Mereka berteman karena dahulu Pengawas Xie tidak mampu memanggil tabib terkenal untuk mengobati penyakit ibunya, berkat Tabib Suci yang tak meminta bayaran dan berhasil menyembuhkan.
“Tidak pernah kambuh, semua berkat keahlianmu.” Xie berterima kasih berkali-kali.
“Sekalipun saya mengobati, saya tak bisa menyembuhkan hati manusia.”
“Maksud Anda bagaimana?” Begitu mendengar, Pengawas Xie langsung merasa cemas.
“Saudara Xie, sebagai pejabat negara, mengapa tidak menjalankan tugas, membiarkan pemerintahan kacau?” Tabib Suci meletakkan cangkir, berdiri dengan suara lantang.
“Saudara, jangan bicara sembarangan, saya selalu menjalankan tugas dengan baik.” Hanya dengan beberapa kata, Pengawas Xie sudah berkeringat deras, buru-buru menutup pintu.
“Mengapa Kaisar akhir-akhir ini tidak mengurus pemerintahan?”
“Kau juga tahu…”
“Mengapa Yang Mulia Yin tewas tragis? Setahu saya, Su Jing Luo adalah tabib terkenal, mustahil melakukan kesalahan bodoh seperti itu.”
“Saya hanya…” Xie juga punya alasan tersendiri. Ia ingin menegur, namun beberapa hari lalu pejabat yang menegur Kaisar langsung diasingkan, semua pejabat takut memicu kemarahan.
“Kau hanya... Saat kau jadi kepala daerah, rakyat memujimu sebagai penegak keadilan, tapi sekarang? Apa yang dipikirkan rakyat tentangmu?”
Setiap kata Tabib Suci menusuk hati, tak memberi kesempatan Xie membela diri.
“Ibunda Anda selalu mengingatkan untuk menjalankan tugas dengan baik, tapi Anda? Anda hanya menipu diri sendiri! Mengapa tidak berani menegur!”

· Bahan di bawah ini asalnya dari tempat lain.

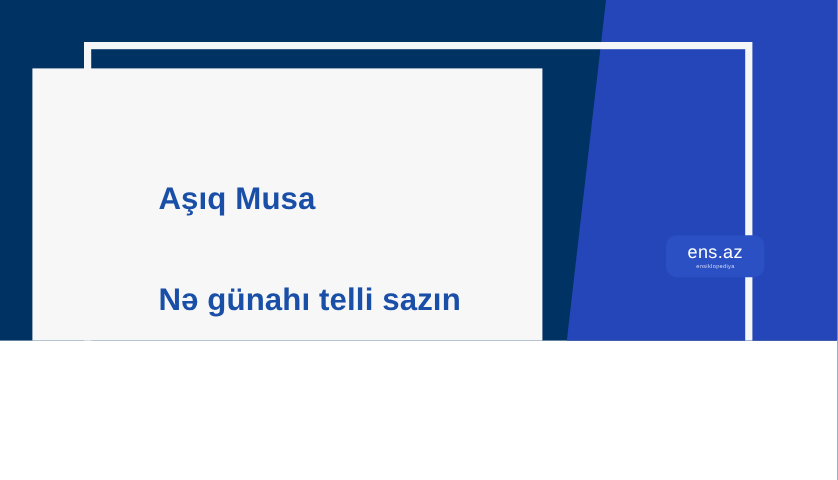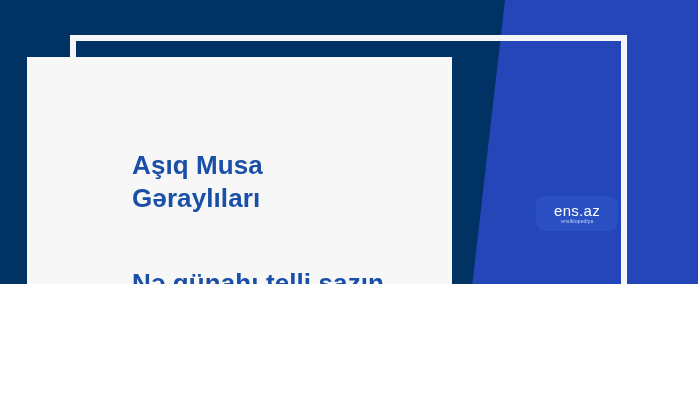"Gəraylıları" div.title-line { html: <div>Gəraylıları</div> -> none }
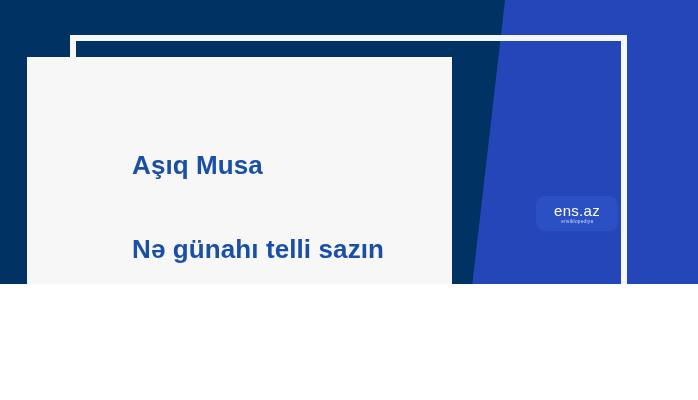"ens.az" .logo-badge { left: 536px -> 555px }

Baru selesai bicara, Tabib Suci sudah penuh amarah.
Ia belum pernah semarah ini, dan sikap Xie saat membuka pintu tadi telah membuatnya kesal. Dalam pandangannya, perbedaan sepuluh tahun telah membuat mereka berada di sisi yang bertentangan.
“Semuanya salah Sri Ratu. Sekarang dialah yang mengatur di istana, kalau kau menegur, apa gunanya? Sri Ratu merusak istana, para selir banyak yang mati sia-sia, jika kau menegur bukankah sama saja bunuh diri?”